The engineer I accompanied took readings of brass surfaces all over the Disneyland hotels. We found high levels of lead, beyond the allowed state standard, all over the place. What was really disconcerting is that while we expected to find hot brass in old surfaces it also turned up in remodeled areas. In fact we toured the new big dollar penthouse suites at the Disneyland hotel and found hot brass there – and we ran into the lady who designed the suites. I told her what was up and she was shocked. Apparently she ordered a lot of the brass fittings at Home Depot. Disney should have checked these products in advance!
The engineer I worked with also told me that the brass hand rail at the California Adventure Park’s new Little Mermaid ride had tested for high levels of lead as well.
Are kids at Disney in danger? Well, here is the problem. If they touch the brass surfaces that are high in lead and then suck on their fingers, or eat food without washing their hands, they can ingest the lead. Once the lead is in your body, it may get pushed out via the kidneys but it may also settle in your bones and fat. The body unfortunately thinks lead is calcium. None of this is good news, particularly for kids.

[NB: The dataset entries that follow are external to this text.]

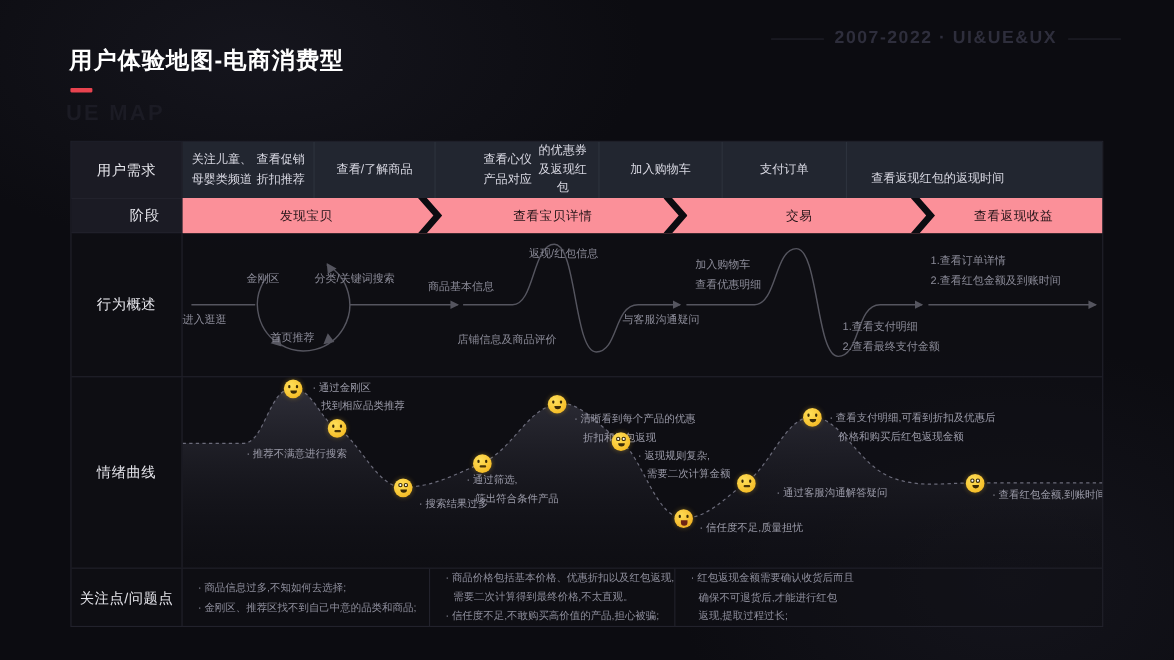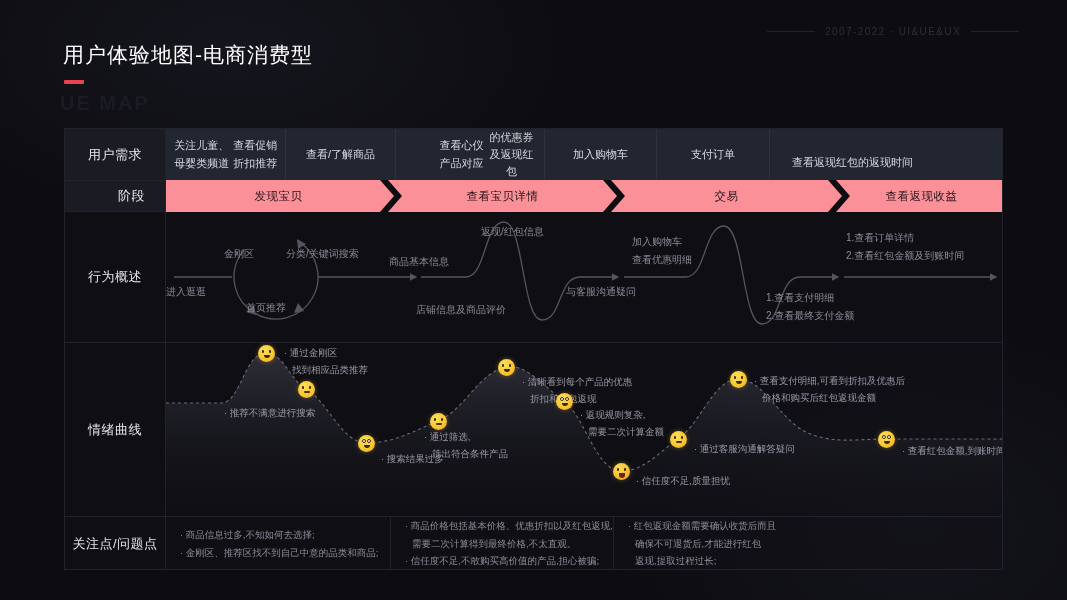"2007-2022 · UI&UE&UX" #corner-tag .txt { font-size: 10px -> 16px; font-weight: normal -> bold }
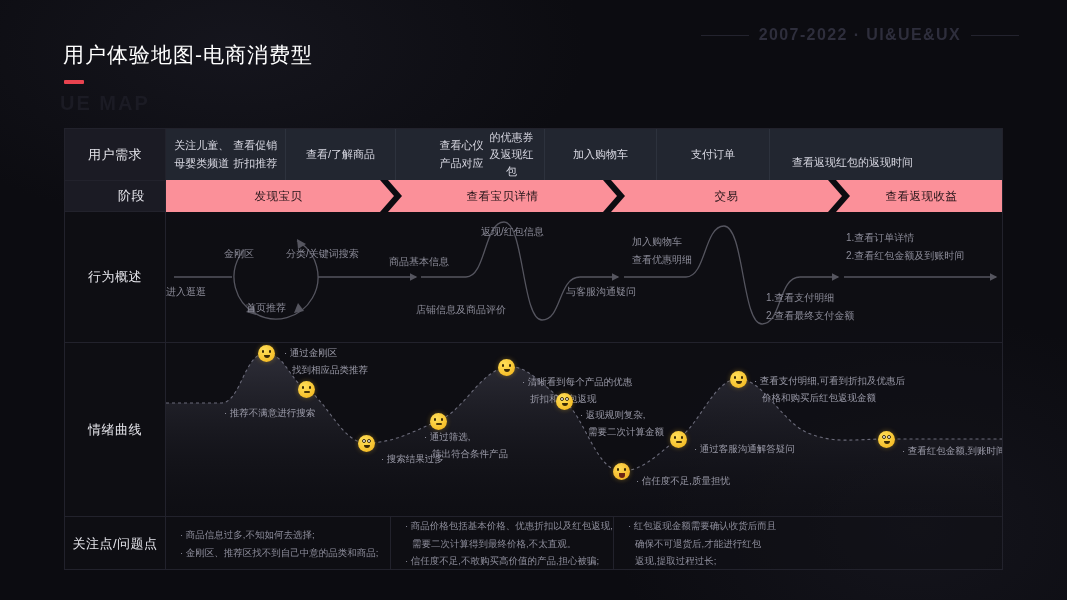"用户体验地图-电商消费型" #page-title { font-weight: normal -> bold }
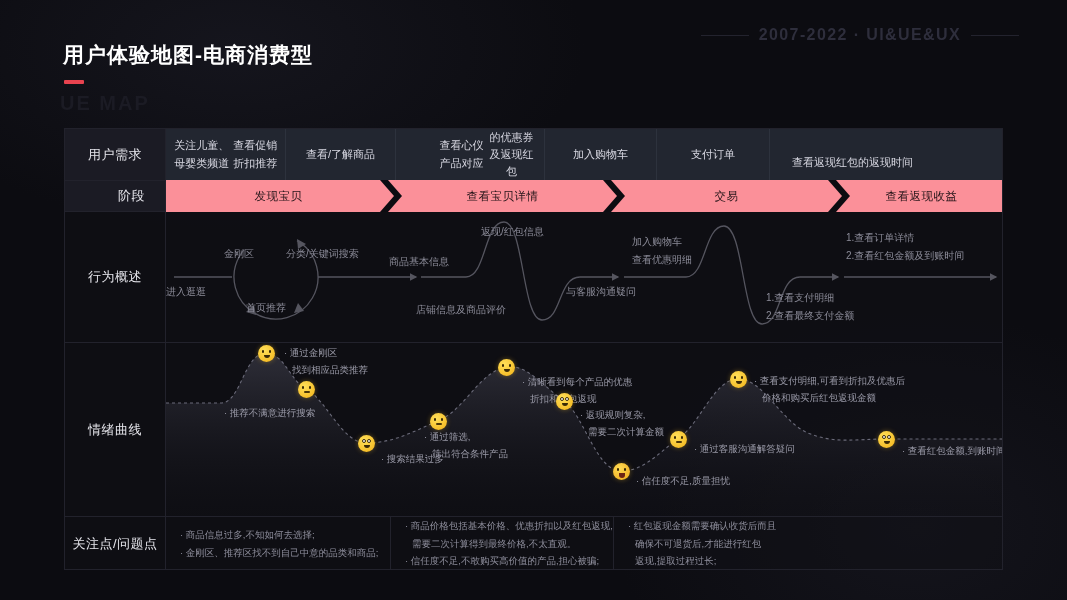"· 通过客服沟通解答疑问" div.enote { left: 528px -> 540px }
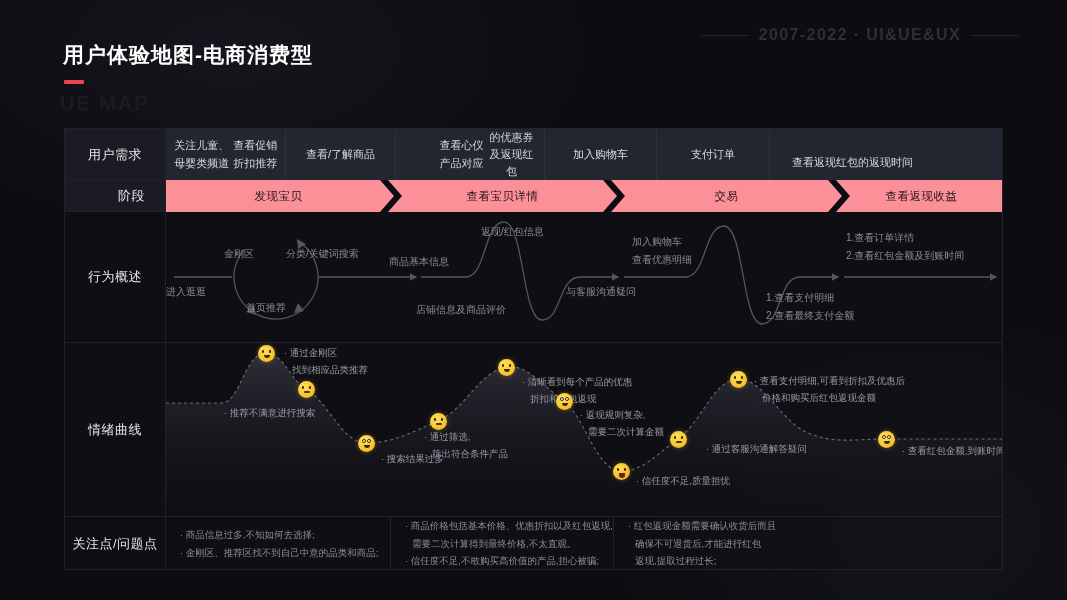"需要二次计算得到最终价格,不太直观。" div { font-family: none -> Liberation Serif, serif }
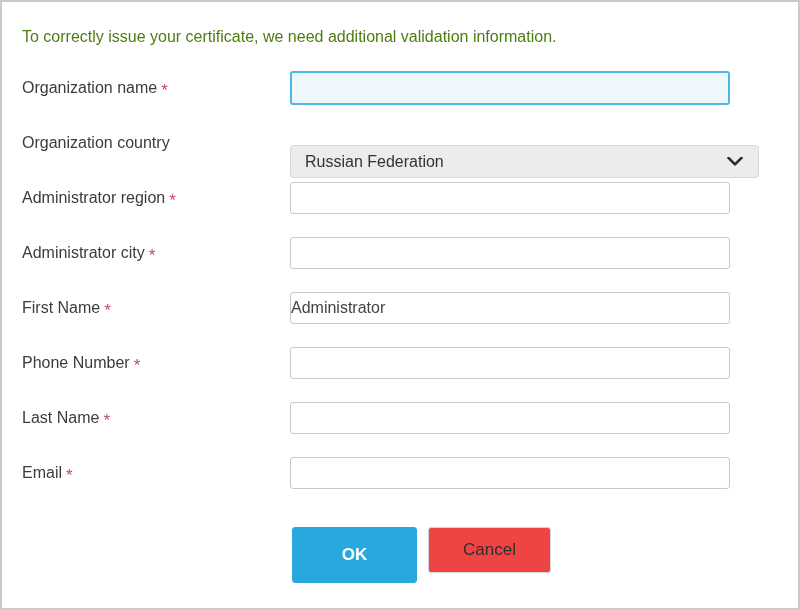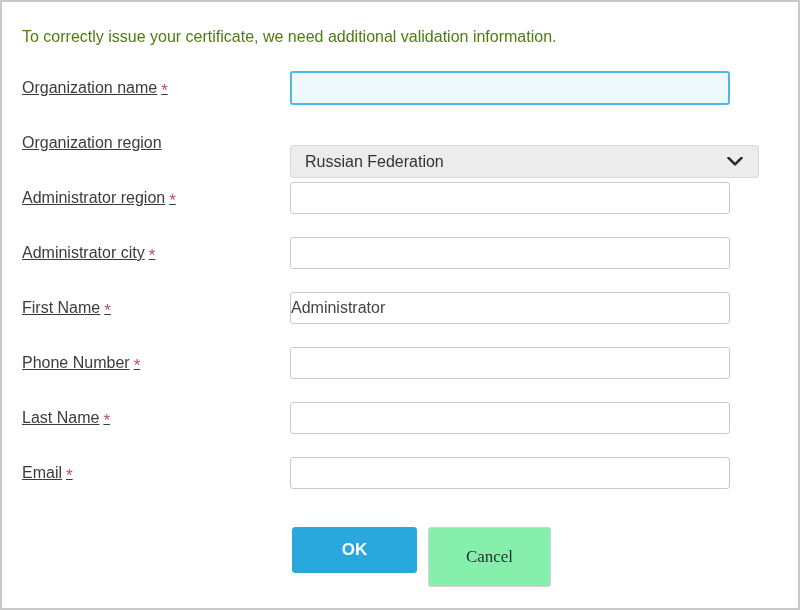"Organization name *" .field-label { text-decoration: underline -> none }
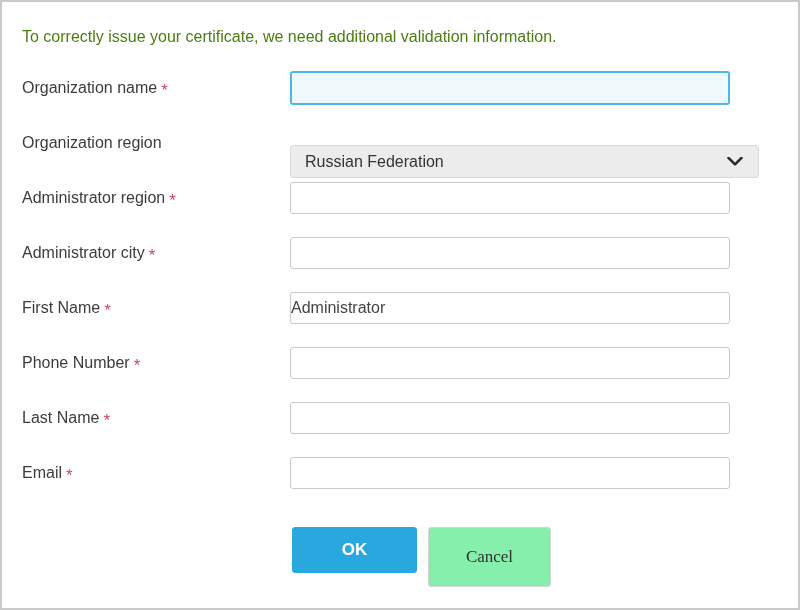"Organization region" span { text: region -> country }
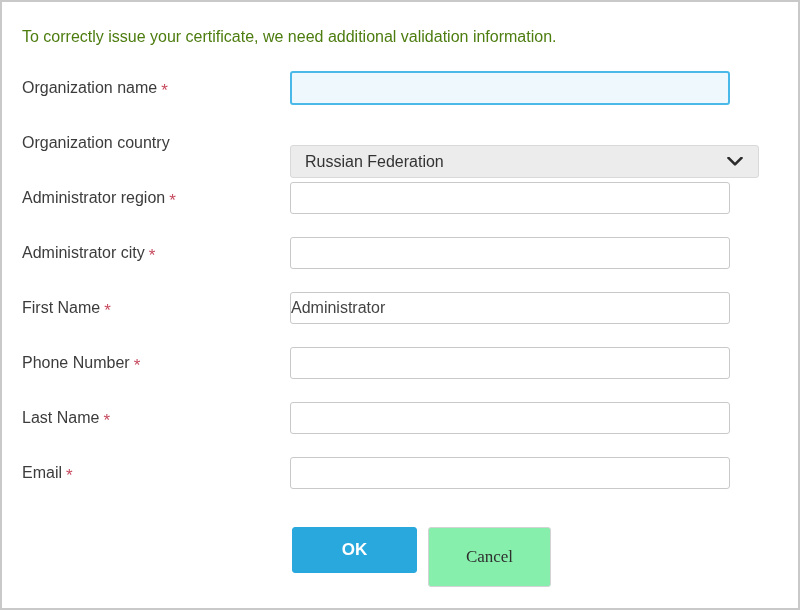"OK" .ok-button { height: 46px -> 56px }
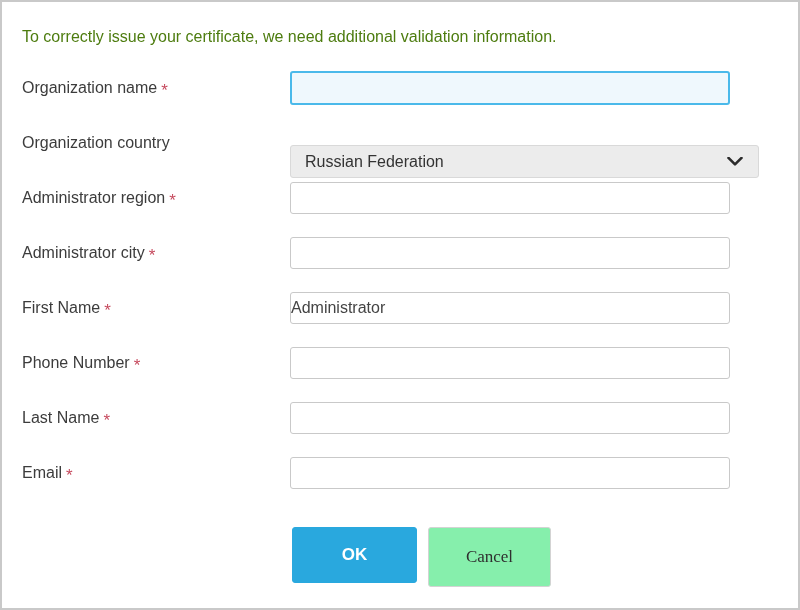"Cancel" .cancel-button { background: #86efac -> #ef4444; font-family: Liberation Serif, serif -> Liberation Sans, sans-serif; height: 60px -> 46px }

It is true that toxicity has a lot to do with dose and duration. But kids whose families have Disney passes may go there a lot – maybe once a week. They would be at the most danger of lead poisoning.
I have no idea what has happened to this case. I tried but could not find any recent articles. I am dismayed that Disney appears to be trying to cover this up. I can tell you that when I filed my report with Disney’s executives I was told to delete it from my computer, after transferring it to a secret server. I might be one of perhaps a dozen people that know the truth. And now you do too!